__Available data__
++++++++++++++++++++

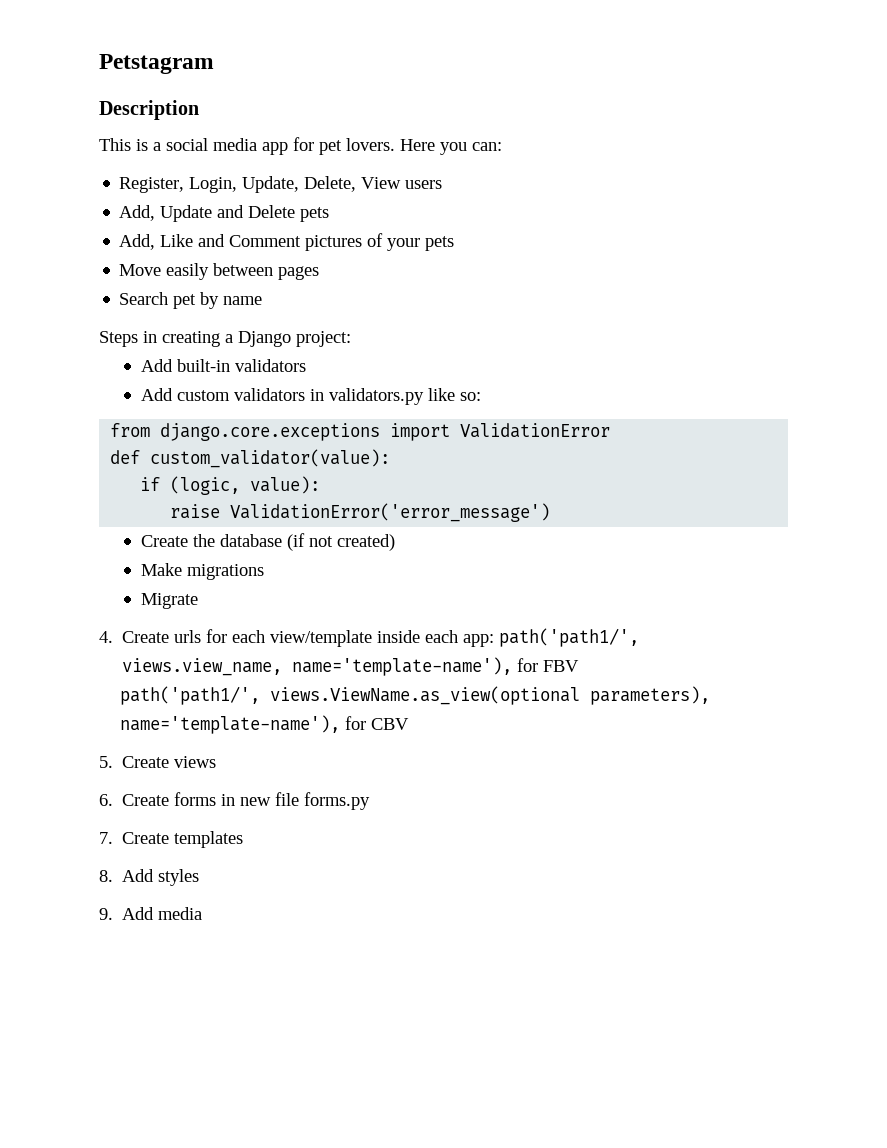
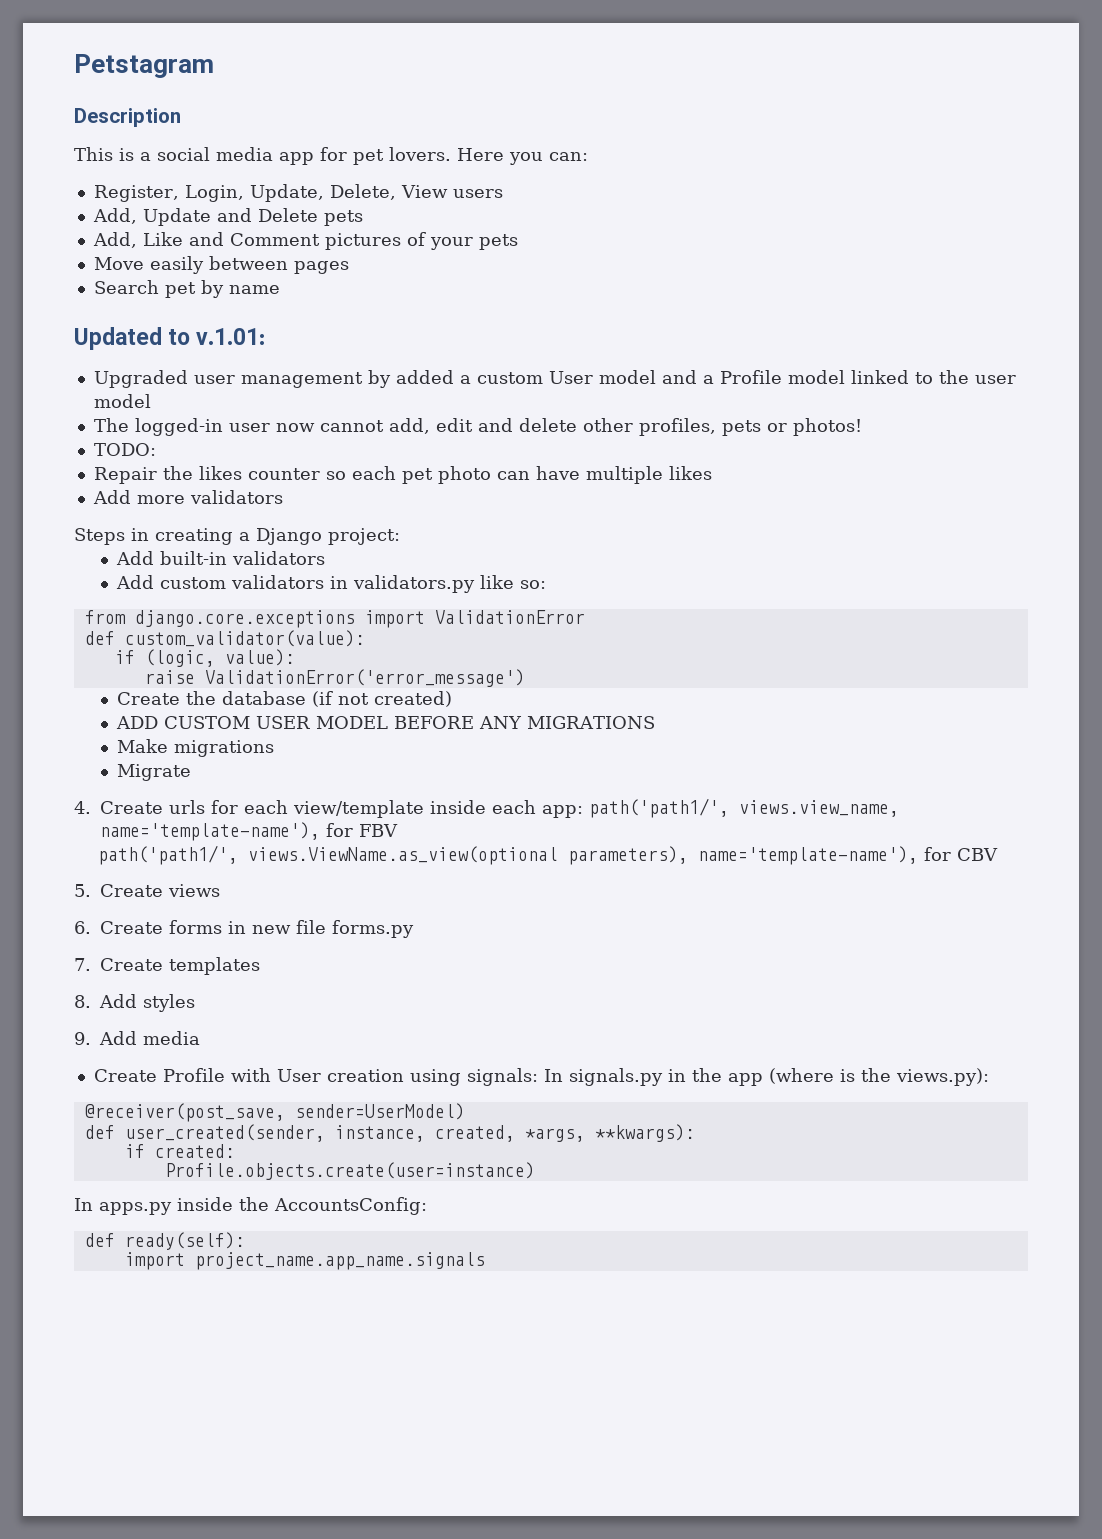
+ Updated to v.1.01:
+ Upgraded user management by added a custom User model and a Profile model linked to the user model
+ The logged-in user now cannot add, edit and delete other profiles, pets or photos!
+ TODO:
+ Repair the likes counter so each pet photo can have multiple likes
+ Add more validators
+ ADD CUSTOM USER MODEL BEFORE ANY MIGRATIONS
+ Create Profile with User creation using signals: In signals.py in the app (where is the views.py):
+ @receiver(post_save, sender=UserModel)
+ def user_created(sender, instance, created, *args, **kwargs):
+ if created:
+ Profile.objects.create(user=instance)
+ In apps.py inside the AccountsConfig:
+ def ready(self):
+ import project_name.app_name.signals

++++++++++++++++++++

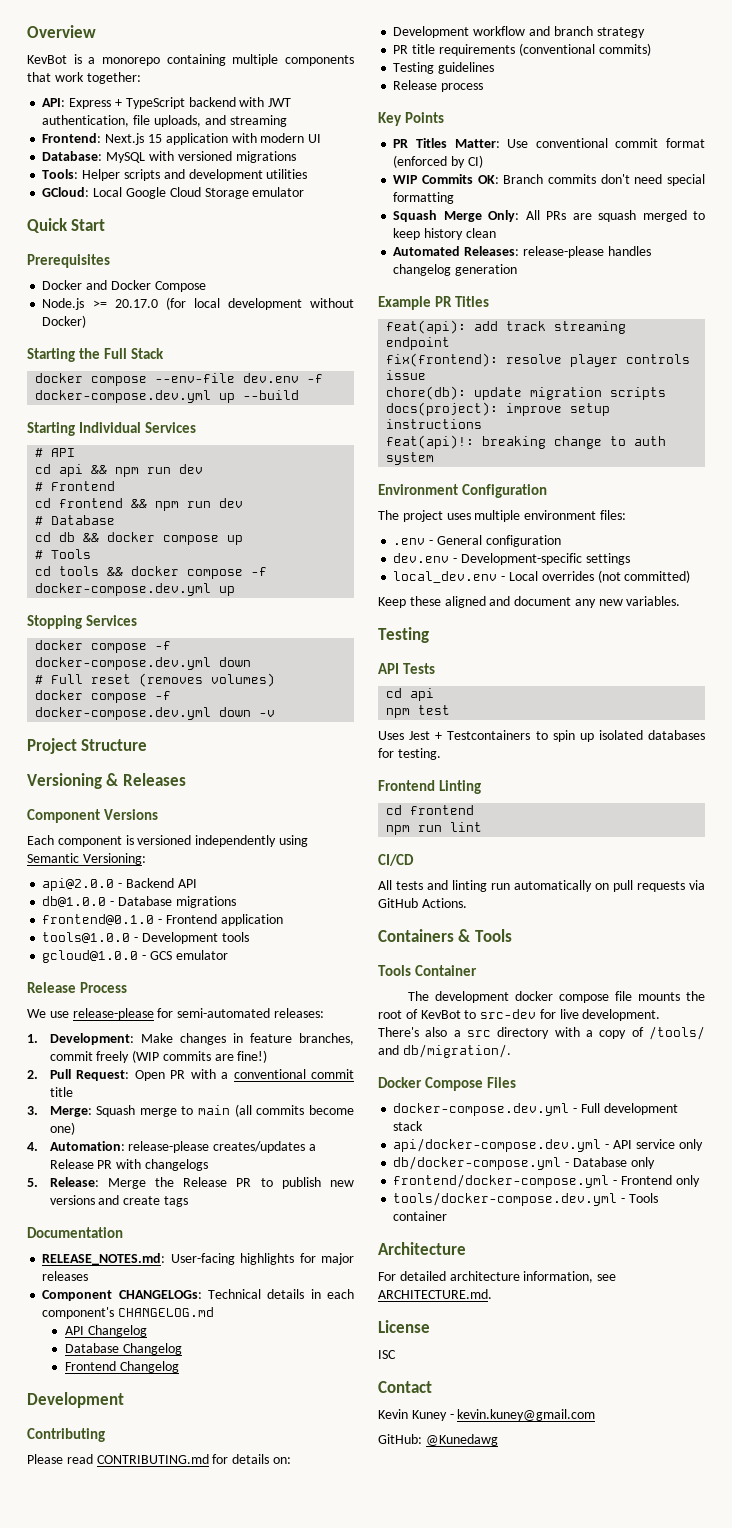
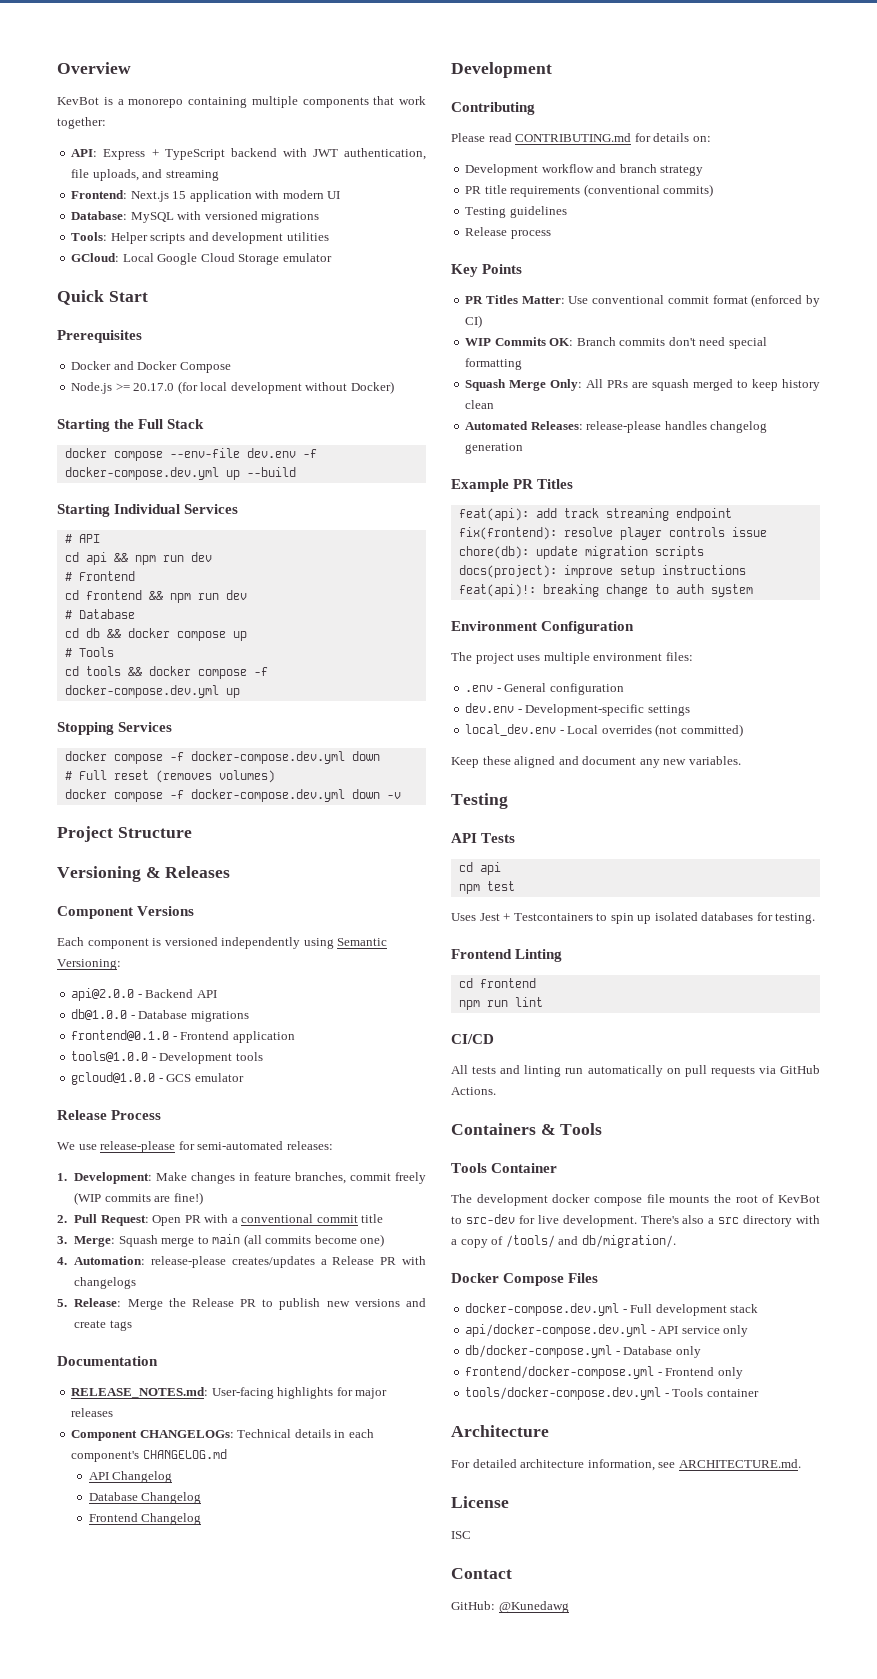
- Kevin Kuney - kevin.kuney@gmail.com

++++++++++++++++++++

__What is expected__
In the entries above, find each line with the word "created" and show it.

__Task solution__
+ def user_created(sender, instance, created, *args, **kwargs):
+ if created:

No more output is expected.